● Activity:
Those lines of the following listing which contain the string "subtotal" should be returned.

● Records to use:
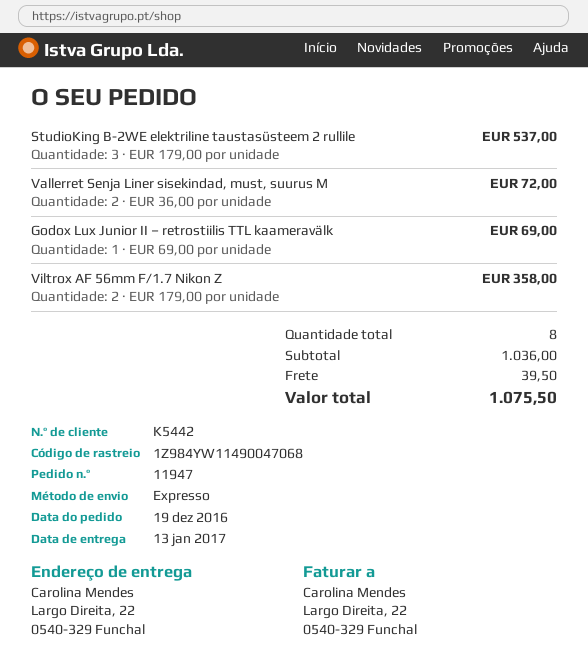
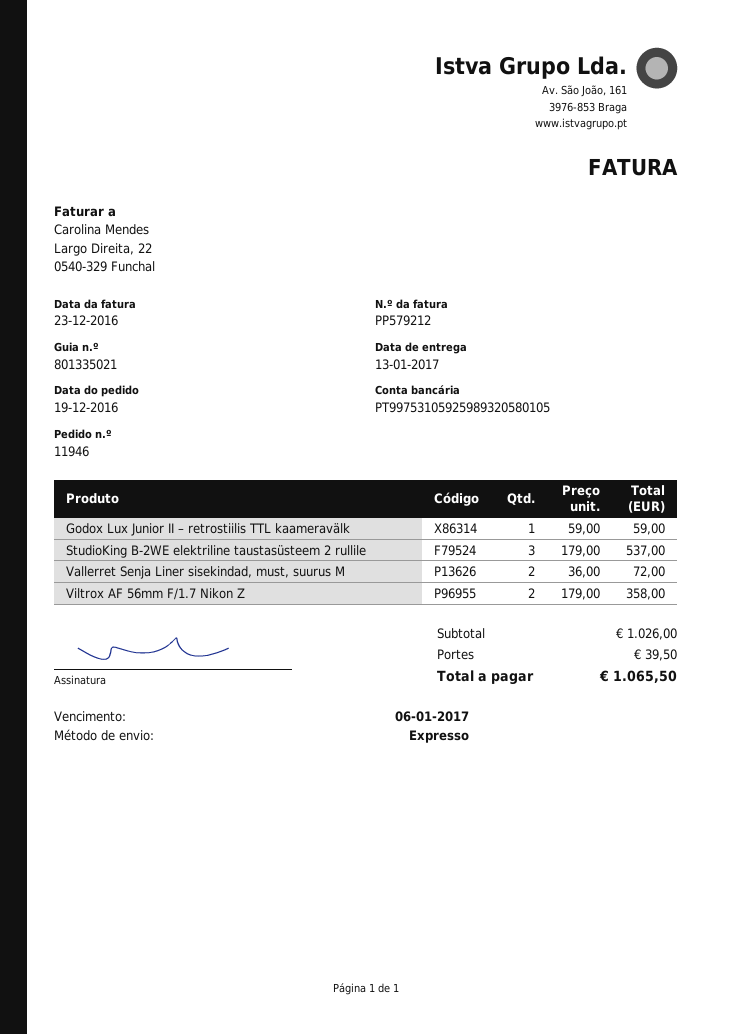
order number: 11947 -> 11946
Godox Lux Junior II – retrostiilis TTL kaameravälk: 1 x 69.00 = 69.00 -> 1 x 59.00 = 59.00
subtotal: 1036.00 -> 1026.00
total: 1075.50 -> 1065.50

...

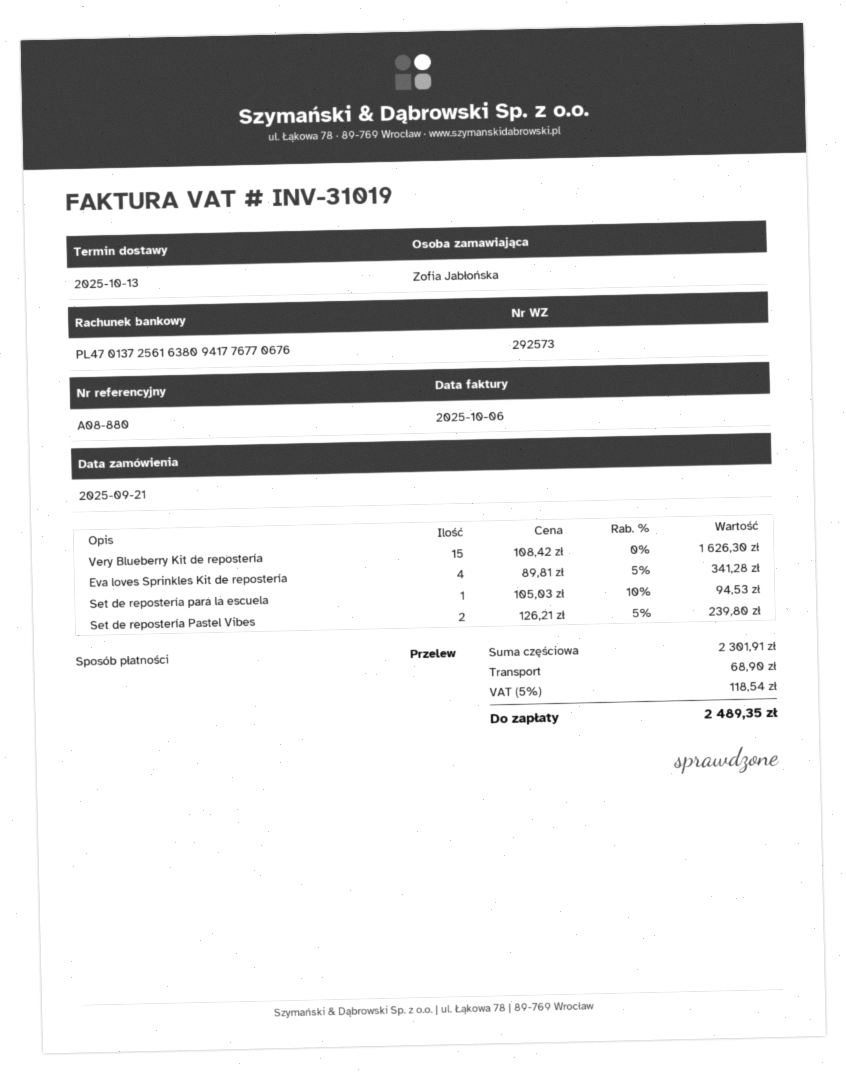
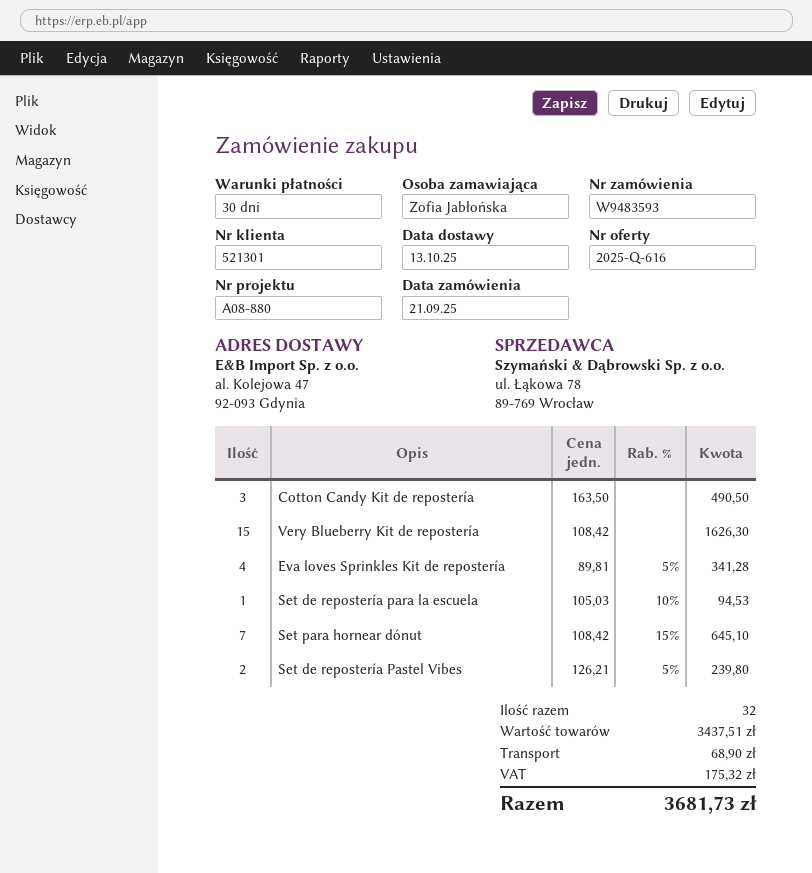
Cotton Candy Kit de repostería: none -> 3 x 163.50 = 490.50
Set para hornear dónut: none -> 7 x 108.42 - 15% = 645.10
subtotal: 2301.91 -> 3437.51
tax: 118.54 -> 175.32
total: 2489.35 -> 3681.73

● Your solution:
subtotal: 1036.00 -> 1026.00
subtotal: 2301.91 -> 3437.51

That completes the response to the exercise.